What you are asked to do ::
Drop every picture, then print the rest of the listing exactly as given.
********
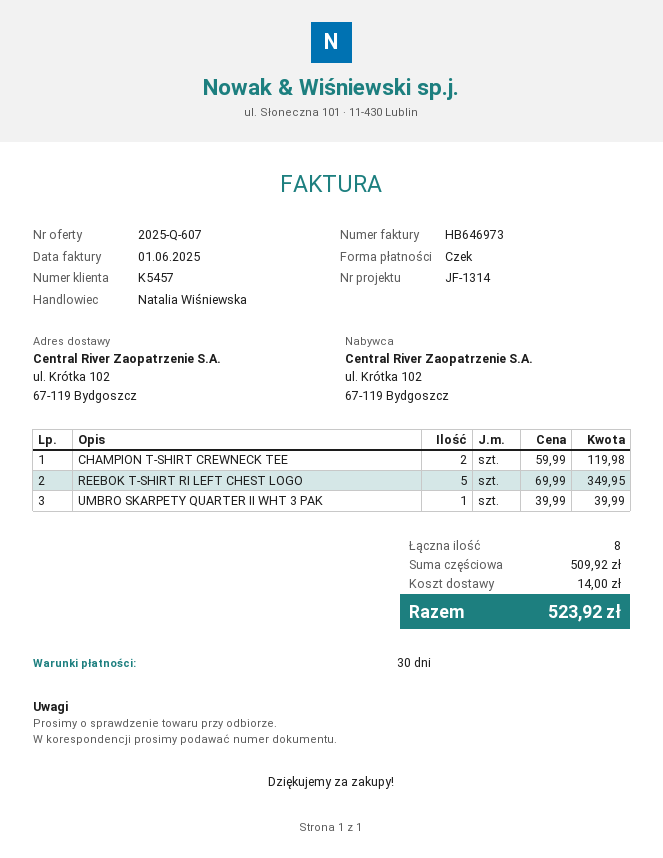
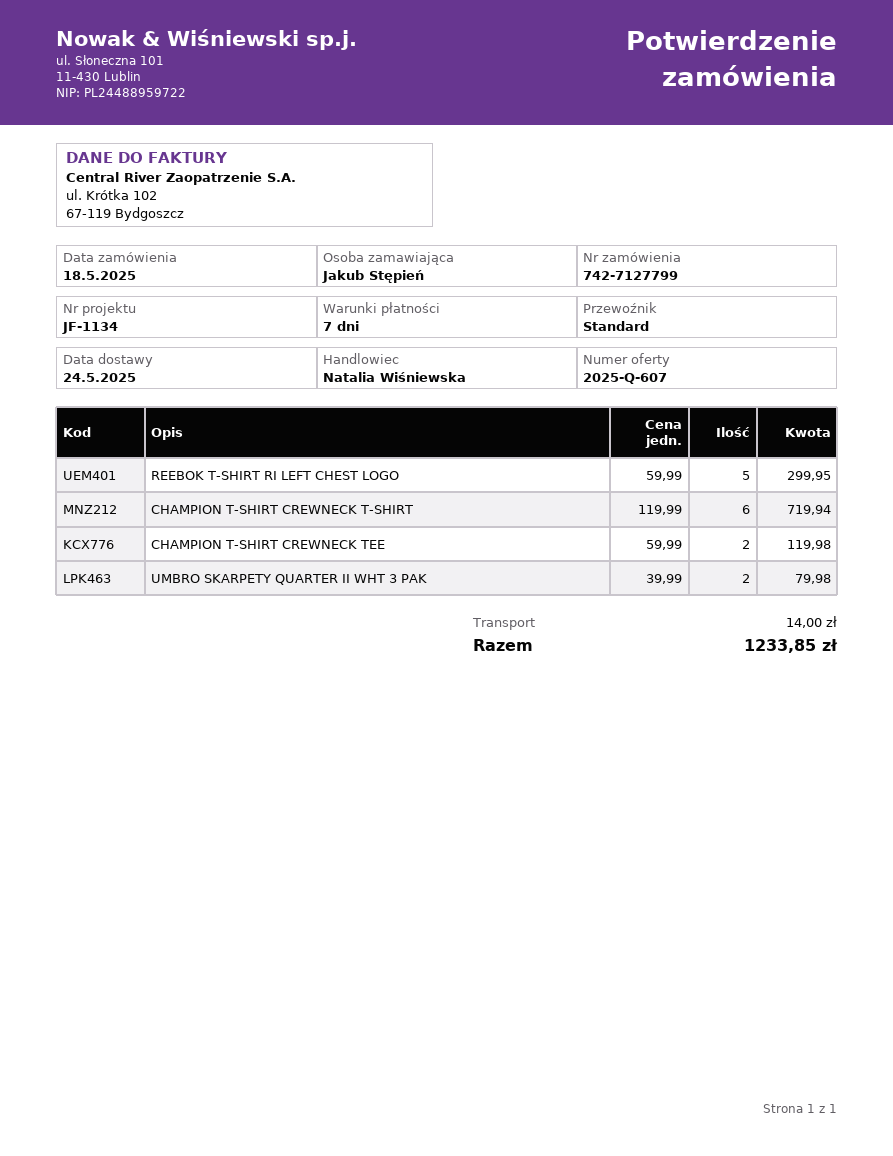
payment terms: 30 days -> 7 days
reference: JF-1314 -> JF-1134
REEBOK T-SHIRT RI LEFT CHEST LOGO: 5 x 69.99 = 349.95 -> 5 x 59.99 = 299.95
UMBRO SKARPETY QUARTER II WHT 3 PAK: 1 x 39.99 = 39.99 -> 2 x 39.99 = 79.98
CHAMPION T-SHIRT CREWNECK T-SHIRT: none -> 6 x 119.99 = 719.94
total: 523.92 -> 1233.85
********
Finished exercise ::
payment terms: 30 days -> 7 days
reference: JF-1314 -> JF-1134
REEBOK T-SHIRT RI LEFT CHEST LOGO: 5 x 69.99 = 349.95 -> 5 x 59.99 = 299.95
UMBRO SKARPETY QUARTER II WHT 3 PAK: 1 x 39.99 = 39.99 -> 2 x 39.99 = 79.98
CHAMPION T-SHIRT CREWNECK T-SHIRT: none -> 6 x 119.99 = 719.94
total: 523.92 -> 1233.85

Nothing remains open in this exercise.